L’arrivée de l’OIV (Organisation Internationale de la Vigne et du Vin) à Dijon, couplée au rayonnement de la Cité de la Gastronomie, est pour lui une véritable aubaine. Ces initiatives renforcent l’exposition des vins locaux et permettent de montrer au monde la richesse et la diversité des crus bourguignons. Pour Jean-Luc, c’est une chance inestimable de valoriser les vins de Dijon et de les lier à la tradition gastronomique française, qui séduit de plus en plus d’amateurs curieux....
Jean-Luc Theuret
Président des vignerons de Bourgogne-Dijon
Pourquoi planter de la vigne sur la Métropole de Dijon ?
« Parce qu’il y a une très grande histoire viticole à Dijon qu’on a oubliée depuis 100 ans. On oublie sans doute, mais dès le cinquième siècle, on a des traces écrites du vin autour de Dijon, proprement dit, et avec des notions de qualité extrêmement importantes. Par exemple, si on est aujourd’hui sur des comparaisons, la valeur ou le prix des vins de Dijon (ça s’appelait comme ça, vins de Dijon) étaient équivalents ou supérieurs aux vins de Gevrey-Chambertin au 18e siècle, par exemple.
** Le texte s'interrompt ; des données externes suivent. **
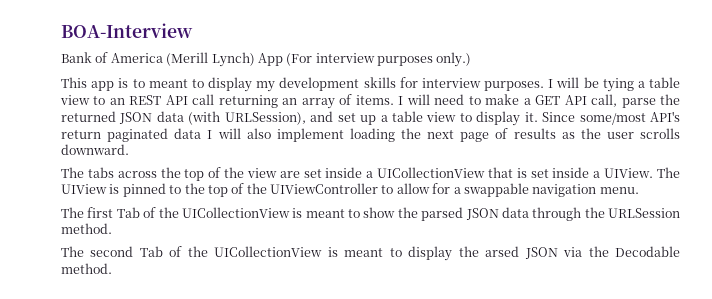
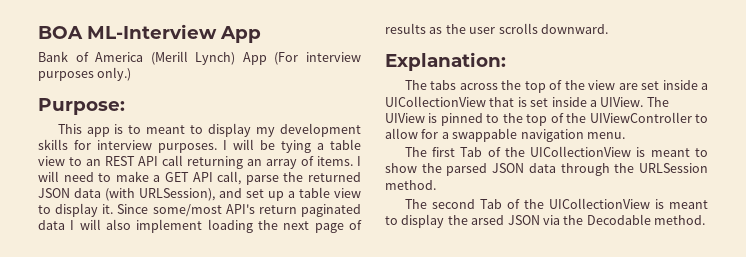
- BOA-Interview
+ BOA ML-Interview App
+ Purpose:
+ Explanation:

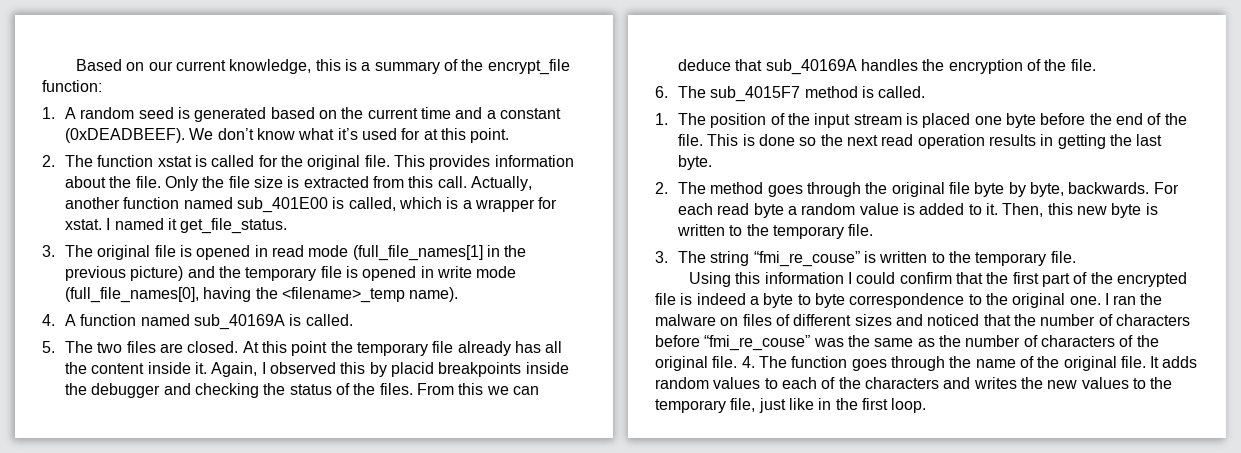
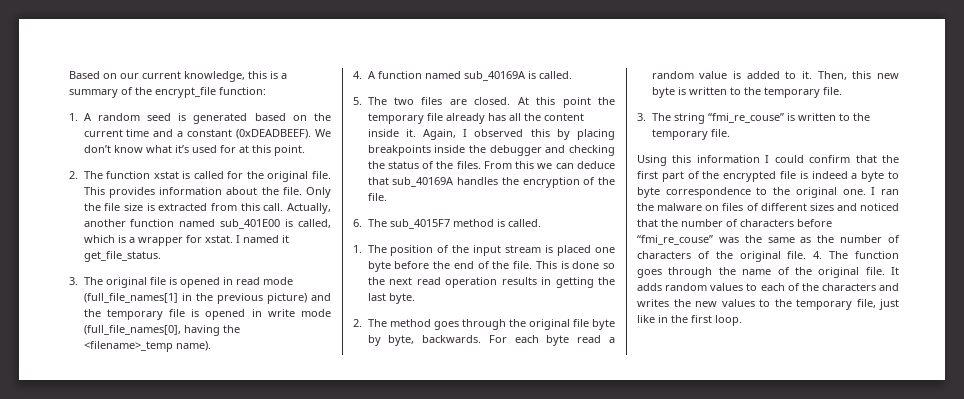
- Again, I observed this by placid breakpoints inside the debugger and checking the status of the files.
+ Again, I observed this by placing breakpoints inside the debugger and checking the status of the files.
- For each read byte a random value is added to it.
+ For each byte read a random value is added to it.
Un petit mot sur l’année 2024 ?
« Globalement, il y a deux angles de vue. Si on regarde l’angle de vue du vigneron, c’est une très mauvaise année, très difficile, compliquée, avec des rendements de raisins relativement peu abondants. Donc pour le professionnel proprement dit de la production du raisin, c’est une année très compliquée. Pour le vinificateur et plus tard le consommateur, je pense qu’on arrivera à sortir une bonne année en qualité. Très peu de quantité, mais une bonne année en qualité. »
De quelle manière êtes vous présents sur la foire de Dijon ?
« La présence sur la foire de Dijon, elle est à deux niveaux. Elle est sur le stand de Dijon Métropole où nous vendons du vin au verre et à la bouteille des différents vignerons du territoire. Il y en a en général deux différents par jour. Et on aura, du 8 au 11 novembre, un espace dit “Dijon-Vigne” où nous allons montrer l’ensemble de ce qui est, de ce qui se fait sur les cinq communes de Dijon : Daix, Talant, Plombières, Corcelles-les-Monts, et Dijon. Sur ces cinq communes-là, nous avons une démarche d’appellation Bourgogne-Dijon.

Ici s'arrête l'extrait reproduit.